Here is everything you need to know about this ailment:
Symptoms: Owing to the location of this tissue and its painful protrusion through the lining or walls of the womb, one of the earliest and most painful symptoms experienced may include severe cramps and pain during the menstrual cycle. Also, the patient will experience pain in the lower abdomen region about a week before the onset of the cycle. Heavy bleeding as well as infertility may be experienced in such cases too. Sexual intercourse will also give rise to pain in the region, while discomfort will be felt during the bowel movements. Pain in the lower back will also be experienced throughout the menstruation period.
Stages: There are several stages of this disease and its progression, each of which will require a different form of treatment. These four stages usually depend on the location, size, depth and number of the endometrial implants within the body of the patient.

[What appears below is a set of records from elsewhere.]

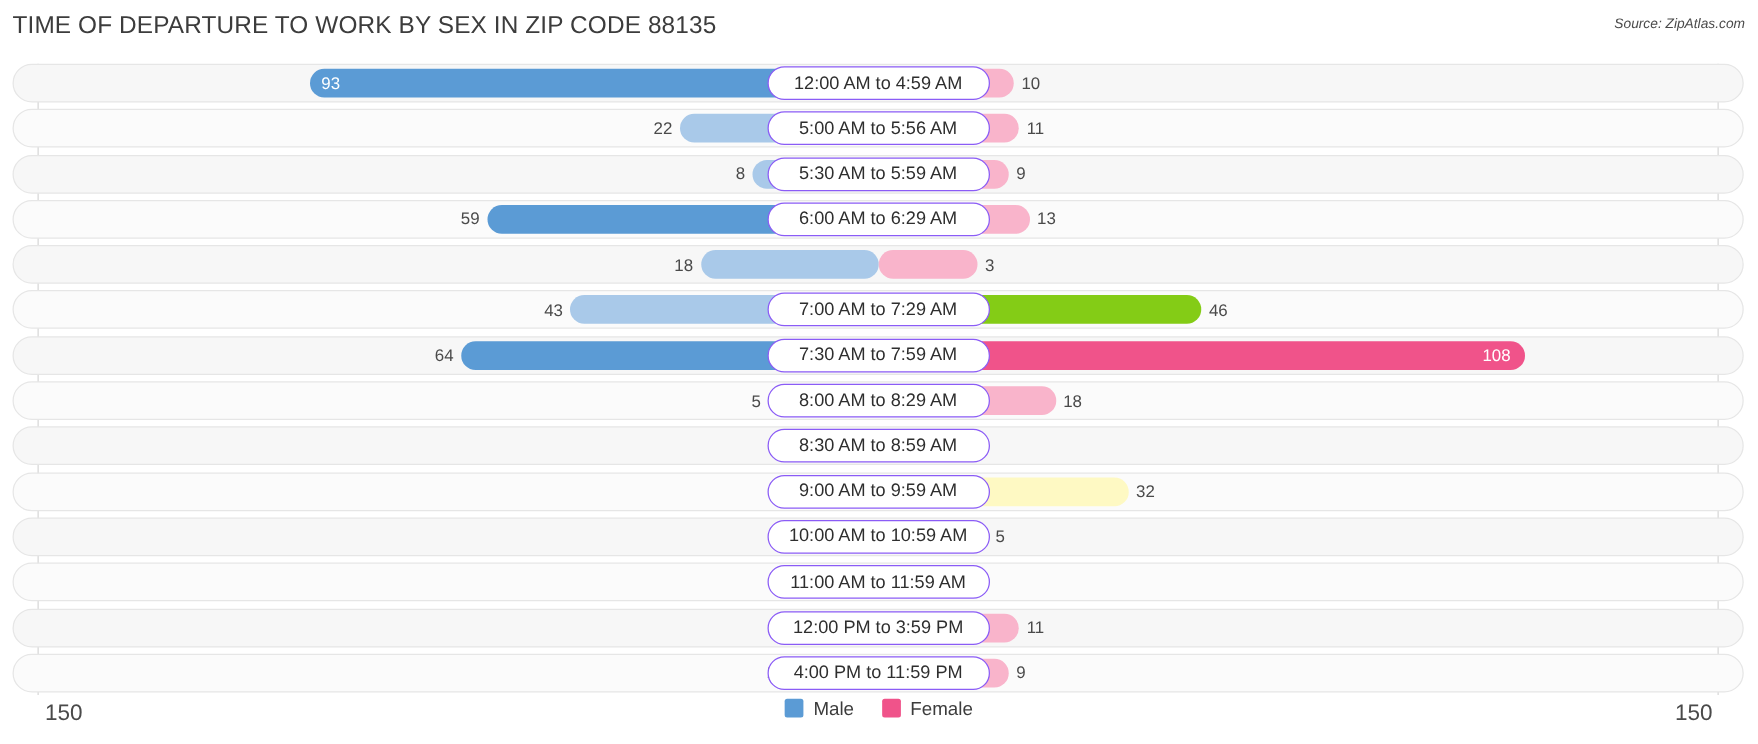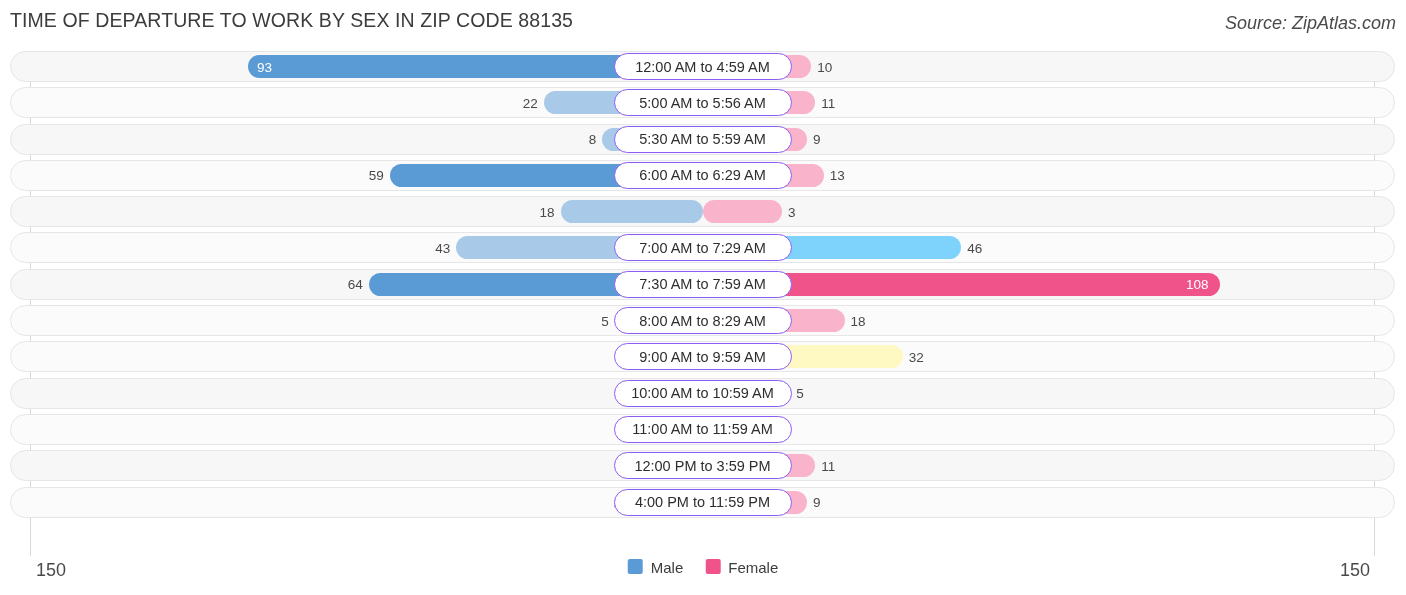--- a/index.html
+++ b/index.html
@@ -14,21 +14,21 @@
   .page { position: relative; width: 1406px; height: 582px; background:#fff; }
 
   
   .title {
     position: absolute; left: 10px; top: 9px;
     font-size: 19.5px; color: #3c3c3c; letter-spacing: .1px;
     white-space: nowrap;
   }
   .source {
     position: absolute; right: 10px; top: 13px;
-    font-size: 18px; font-style: italic; color: #4a4a4a;
+    font-size: 11px; font-style: italic; color: #4a4a4a;
     white-space: nowrap;
   }
 
   
   .plot {
     position: absolute; left: 10px; top: 51px;
     width: 1385px; height: 505px;
   }
   .gridline {
     position: absolute; top: 0; bottom: 0; width: 1px;
@@ -162,21 +162,21 @@
             <span class="val male-out">18</span>
           </div>
           <div class="bar female" style="width: 79.5px; background: rgb(249, 180, 203);">
             <span class="val female-out">3</span>
           </div>
         </div>
         <div class="row alt">
           <div class="bar male" style="width: 246.167px; background: rgb(169, 201, 233);">
             <span class="val male-out">43</span>
           </div>
-          <div class="bar female" style="width: 258.667px; background: #7dd3fc;">
+          <div class="bar female" style="width: 258.667px; background: #84cc16;">
             <span class="val female-out">46</span>
           </div>
           <div class="pill">7:00 AM to 7:29 AM</div>
         </div>
         <div class="row">
           <div class="bar male" style="width: 333.667px; background: rgb(91, 155, 213);">
             <span class="val male-out">64</span>
           </div>
           <div class="bar female" style="width: 517px; background: rgb(240, 83, 138);">
             <span class="val inside female-in">108</span>
@@ -184,20 +184,29 @@
           <div class="pill">7:30 AM to 7:59 AM</div>
         </div>
         <div class="row alt">
           <div class="bar male" style="width: 87.8333px; background: rgb(169, 201, 233);">
             <span class="val male-out">5</span>
           </div>
           <div class="bar female" style="width: 142px; background: rgb(249, 180, 203);">
             <span class="val female-out">18</span>
           </div>
           <div class="pill">8:00 AM to 8:29 AM</div>
+        </div>
+        <div class="row">
+          <div class="bar male" style="width: 67px; background: rgb(169, 201, 233);">
+            <span class="val male-out">0</span>
+          </div>
+          <div class="bar female" style="width: 67px; background: rgb(249, 180, 203);">
+            <span class="val female-out">0</span>
+          </div>
+          <div class="pill">8:30 AM to 8:59 AM</div>
         </div>
         <div class="row alt">
           <div class="bar male" style="width: 67px; background: rgb(169, 201, 233);">
             <span class="val male-out">0</span>
           </div>
           <div class="bar female" style="width: 200.333px; background: #fef9c3; text-align: right;">
             <span class="val female-out">32</span>
           </div>
           <div class="pill">9:00 AM to 9:59 AM</div>
         </div>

- Minimal Stages: In this stage, usually there will be small wounds and lesions as well as shallow implants on the ovaries. Inflammation in the pelvic cavity can also be felt in this stage.
- Mild Stage: In this stage, there will also be light lesions and shallow implants which will spread over the ovaries as well as the pelvic lining.
- Moderate Stage: In this stage, the implants will dig deeper into the ovaries and the pelvic lining, which will result in the growth of even more lesions.
- Severe Stage: As the name suggests, in this stage the patient will experience deep implants along with lesions in the bowels and the fallopian tubes.
Treatment: There are varied forms of this treatment including pain relief medication for minimal to mild stage patients. Also, hormonal therapy with the help of supplements may be prescribed. Hormonal contraceptives may also be used. In such cases, medication like Danazol, Medroxyprogesterone, Gonadotripin releasing hormone agonists, and other such elements may be prescribed. Conservative surgery and radical surgery may follow, depending on the severity of the condition. Laparoscopy is the preferred form of treatment in such cases.
A hysterectomy can be conducted as a final resort where the surgeon will remove the cervix as well as the uterus of the patient. This will make pregnancy impossible for the patient, thereafter. To stem estrogen production, the ovaries will also be removed.
One must discuss all risks and complications before going in for a certain form of treatment for this ailment.